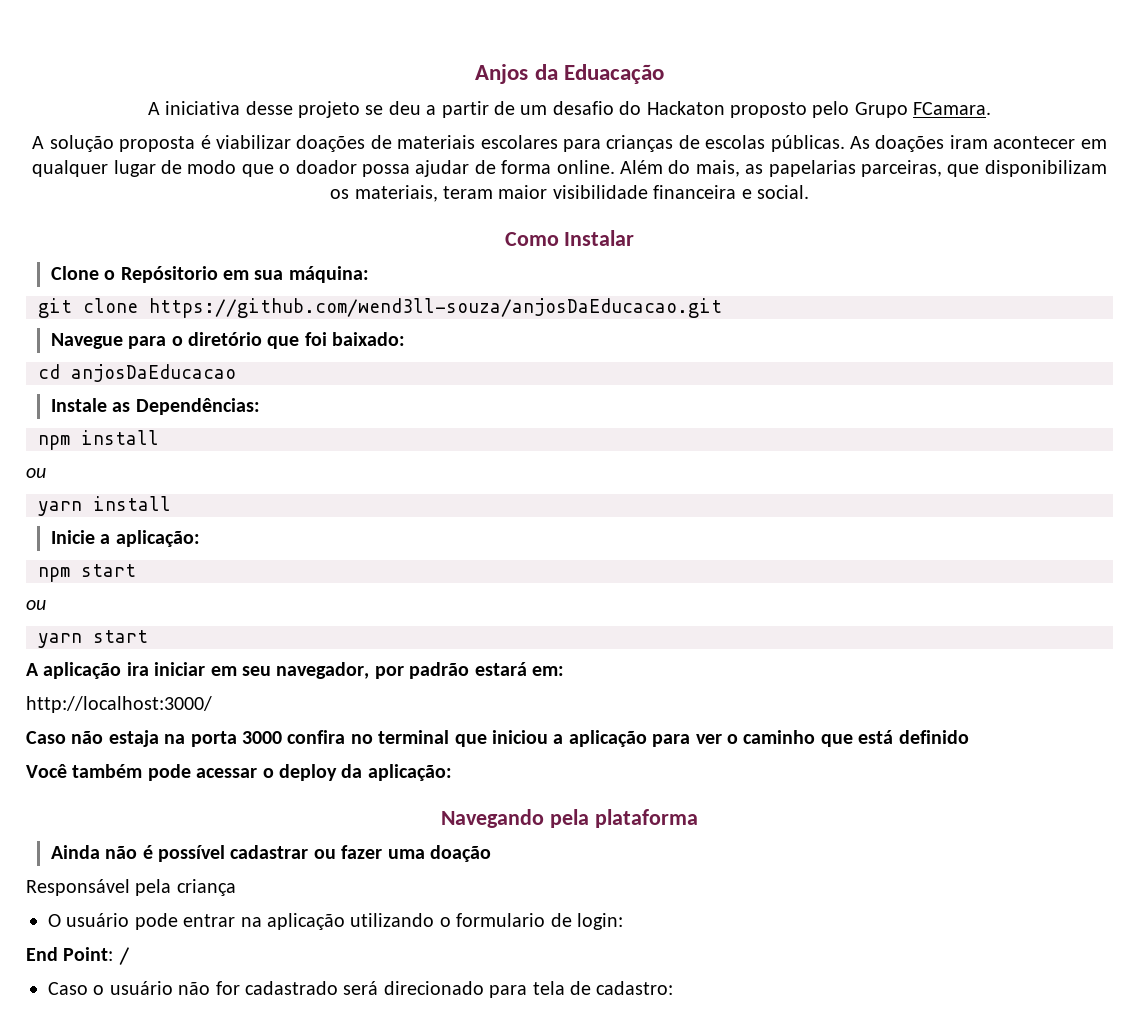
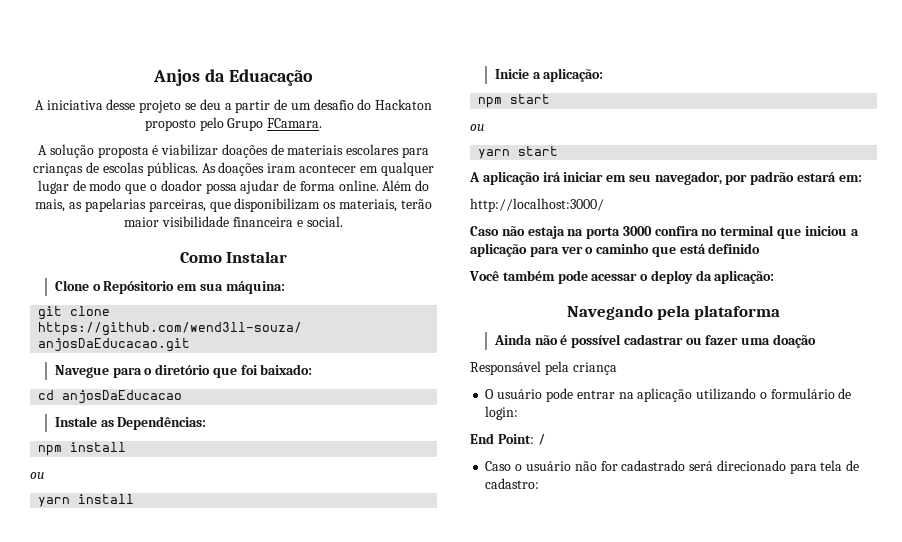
[442,186,493,199] teram -> [400,199,432,209] terão
[126,662,149,676] ira -> [542,172,561,182] irá
[456,913,546,927] formulario -> [770,388,835,399] formulário

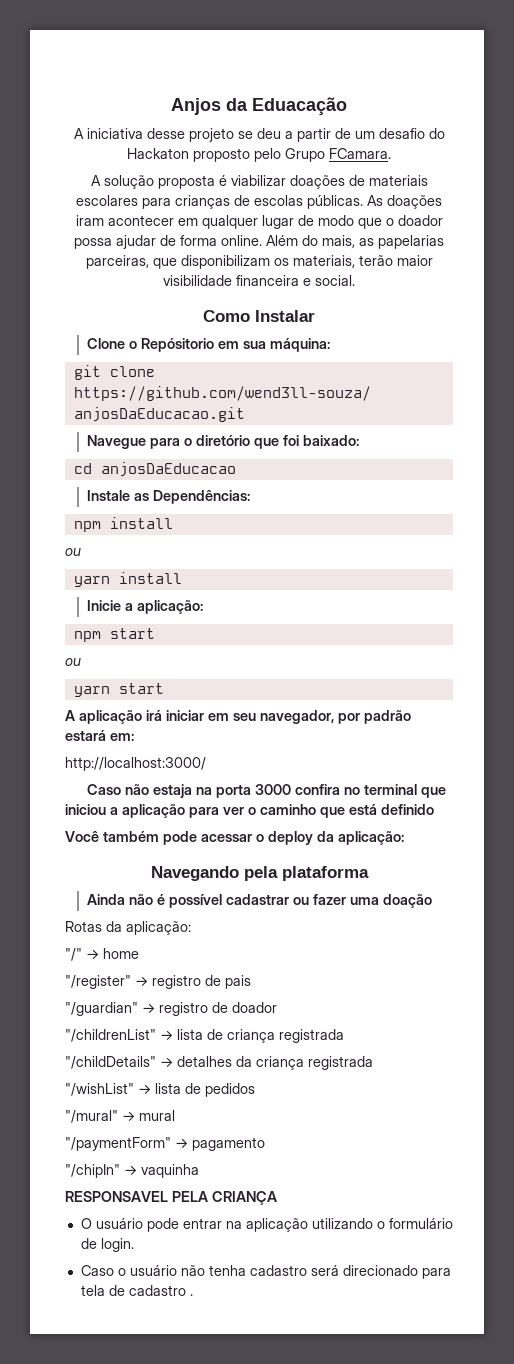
[470,361,617,375] Responsável pela criança -> [65,921,191,935] [65,948,139,961] [65,975,251,989] [65,1002,277,1016] [65,1029,344,1043] [65,1056,373,1070] [65,1083,255,1097] [65,1110,175,1123] [65,1137,265,1151] [65,1164,199,1178] [65,1191,277,1205] Rotas da aplicação: // "/" → home // "/register" → registro de pais // "/guardian" → registro de doador // "/childrenList" → lista de criança registrada // "/childDetails" → detalhes da criança registrada // "/wishList" → lista de pedidos // "/mural" → mural // "/paymentForm" → pagamento // "/chipIn" → vaquinha // RESPONSAVEL PELA CRIANÇA
[485,406,519,420] [470,433,546,445] login: // End Point: / -> [100,1238,134,1252] login.
[600,460,686,471] for cadastrado -> [208,1265,307,1276] tenha cadastro
[485,478,540,489] cadastro: -> [128,1285,193,1296] cadastro .

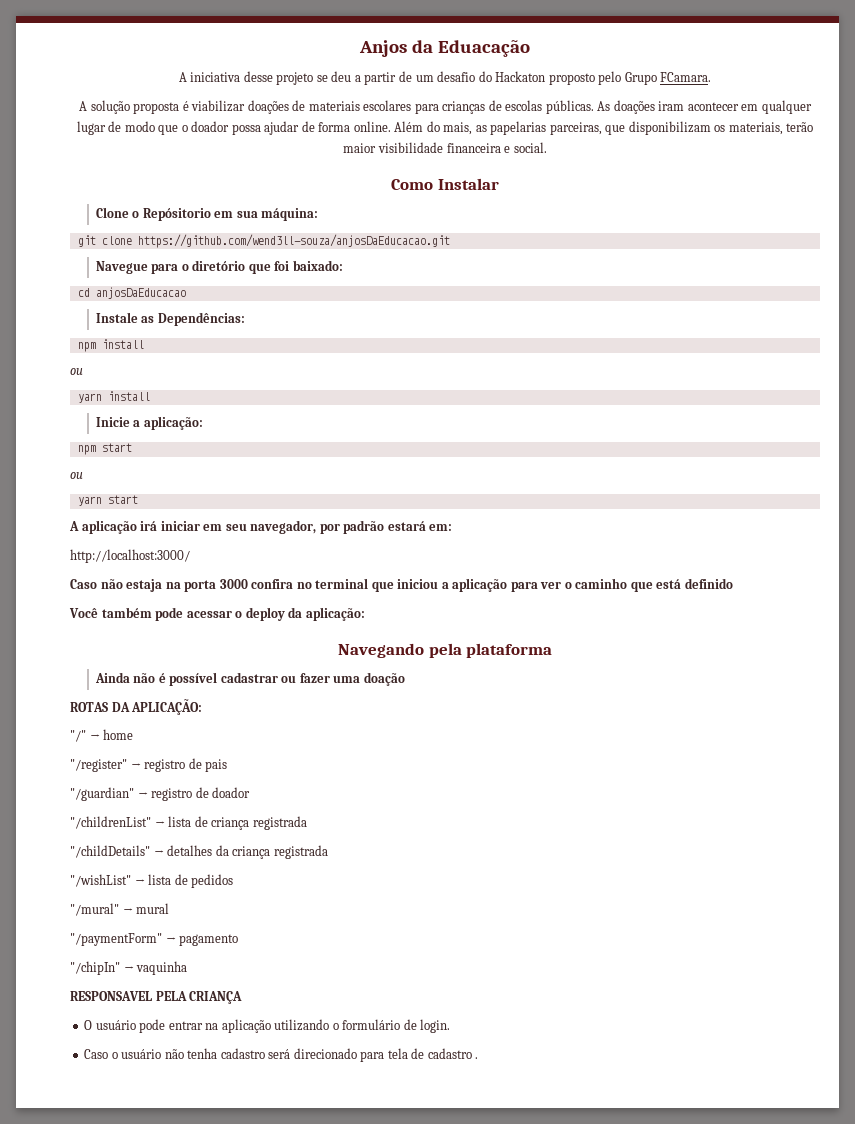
[65,921,191,935] Rotas da aplicação: -> [70,699,203,715] ROTAS DA APLICAÇÃO:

■ WORK TASK: From the records above, pull every line that carries the word "aplicação".

■ RESPONSE:
[470,361,617,375] Responsável pela criança -> [65,921,191,935] [65,948,139,961] [65,975,251,989] [65,1002,277,1016] [65,1029,344,1043] [65,1056,373,1070] [65,1083,255,1097] [65,1110,175,1123] [65,1137,265,1151] [65,1164,199,1178] [65,1191,277,1205] Rotas da aplicação: // "/" → home // "/register" → registro de pais // "/guardian" → registro de doador // "/childrenList" → lista de criança registrada // "/childDetails" → detalhes da criança registrada // "/wishList" → lista de pedidos // "/mural" → mural // "/paymentForm" → pagamento // "/chipIn" → vaquinha // RESPONSAVEL PELA CRIANÇA
[65,921,191,935] Rotas da aplicação: -> [70,699,203,715] ROTAS DA APLICAÇÃO:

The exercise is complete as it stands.